I chose to live outside the US. I knew the benefits, I knew the risks. I chose it, though. I would like for them to provide vaccines, but they certainly do not owe it to me (and I am a disabled vet and could use the Manila clinic, if I chose to).


----------



## Hey_Joe (Sep 13, 2016)

Tukaram said:


> Not a great example. That would be Americans getting vaccinated in America (or American territory).


The article states "Veterans" are receiving vaccines in those areas.


----------



## Hey_Joe (Sep 13, 2016)

bidrod said:


> Can you publish who would be the specified veterans who are eligible for hospital care, medical services, and nursing home care *abroad are? That might help identify who is entitled. What Philippine requirements might have to be complied with for VA to comply with H.R. 1276? Again the Manila VA is not like the other VAs. Even getting VA Manila to provide the vaccine how will it be administered to the veteran community in the Philippines? Is VA Manila going to disperse teams all over the country or are veterans required to get to Manila for the vaccination or some other format to administer the vaccination?
> 
> Chuck*


I interpret that as if one is enrolled in FMP and for vets in the PI, FMP & the VA clinic.
VA.gov | Veterans Affairs

I imagine it will be administered same as they do the annual flu vaccine.

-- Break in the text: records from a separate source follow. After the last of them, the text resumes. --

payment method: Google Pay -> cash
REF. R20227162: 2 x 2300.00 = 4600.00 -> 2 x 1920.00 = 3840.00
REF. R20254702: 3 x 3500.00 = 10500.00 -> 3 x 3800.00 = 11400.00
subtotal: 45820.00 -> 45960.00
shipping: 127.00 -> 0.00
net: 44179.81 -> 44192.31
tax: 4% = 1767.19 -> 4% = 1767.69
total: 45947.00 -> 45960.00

Unsure how Vets in the other 193 of 195 countries will receive it.

Are you enrolled at Manila VA Clinic? Have you been receiving email updates? Have you contacted them to ask if you are eligible to receive the vaccine?


----------



## M.C.A. (Feb 24, 2013)

I can't justify using the Manila VA for this Covid shot because the costs of travel to and from Manila would be staggering unless I traveled by myself and then it probably would have been cheaper to just get this shot local, but for those that live in the Manila area I wish you well and I hope you get this Vaccine shot through the VA. 

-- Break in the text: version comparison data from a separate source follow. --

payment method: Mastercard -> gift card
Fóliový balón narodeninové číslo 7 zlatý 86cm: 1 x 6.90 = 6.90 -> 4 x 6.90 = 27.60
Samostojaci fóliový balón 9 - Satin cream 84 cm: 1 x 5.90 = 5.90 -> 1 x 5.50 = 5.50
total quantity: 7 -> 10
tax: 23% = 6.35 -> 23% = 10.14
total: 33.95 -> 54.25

I wonder how these shots will eventually be given out or the cost for expats and what about our family's.


----------



## bidrod (Mar 31, 2015)

Hey_Joe said:


> I interpret that as if one is enrolled in FMP and for vets in the PI, FMP & the VA clinic.
> VA.gov | Veterans Affairs
> 
> I imagine it will be administered same as they do the annual flu vaccine.
> ...


No I am not enrolled in any VA facility. I do see plenty of correspondence/articles/etc from many retire groups and military publications. According to the law as a Veteran myself and my spouse would be eligible. As a military retiree I use TriCare for Life for myself and TriCare Oversee Select for my spouse.

As Mark has stated previously whether it be a COVID or Flu vaccine I would probably obtain that locally versus trying to go to Manila VA. Actually I haven't had a Flu shot since I retired from the military in 1988 and tried not to get them many times while I was active duty. By the way your interpretation might be correct or it might not be.

Chuck


----------



## Tukaram (Dec 18, 2014)

Hey_Joe said:


> The article states "Veterans" are receiving vaccines in those areas.


Exactly my point. Those areas are US territory. The Philippines is not. I do not understand why anyone thinks the US owes them anything - when we are the ones that chose to live outside our social safety net.


----------



## art1946 (Nov 30, 2017)

Tukaram said:


> Not a great example. That would be Americans getting vaccinated in America (or American territory). We are Americans, that not in America. Is the US responsible to vaccinate me Thailand, Zimbabwe, or anywhere I else I decide to move? I think we are very lucky to have a VA clinic at all. It is, after all, the only VA outside the US.
> 
> I chose to live outside the US. I knew the benefits, I knew the risks. I chose it, though. I would like for them to provide vaccines, but they certainly do not owe it to me (and I am a disabled vet and could use the Manila clinic, if I chose to).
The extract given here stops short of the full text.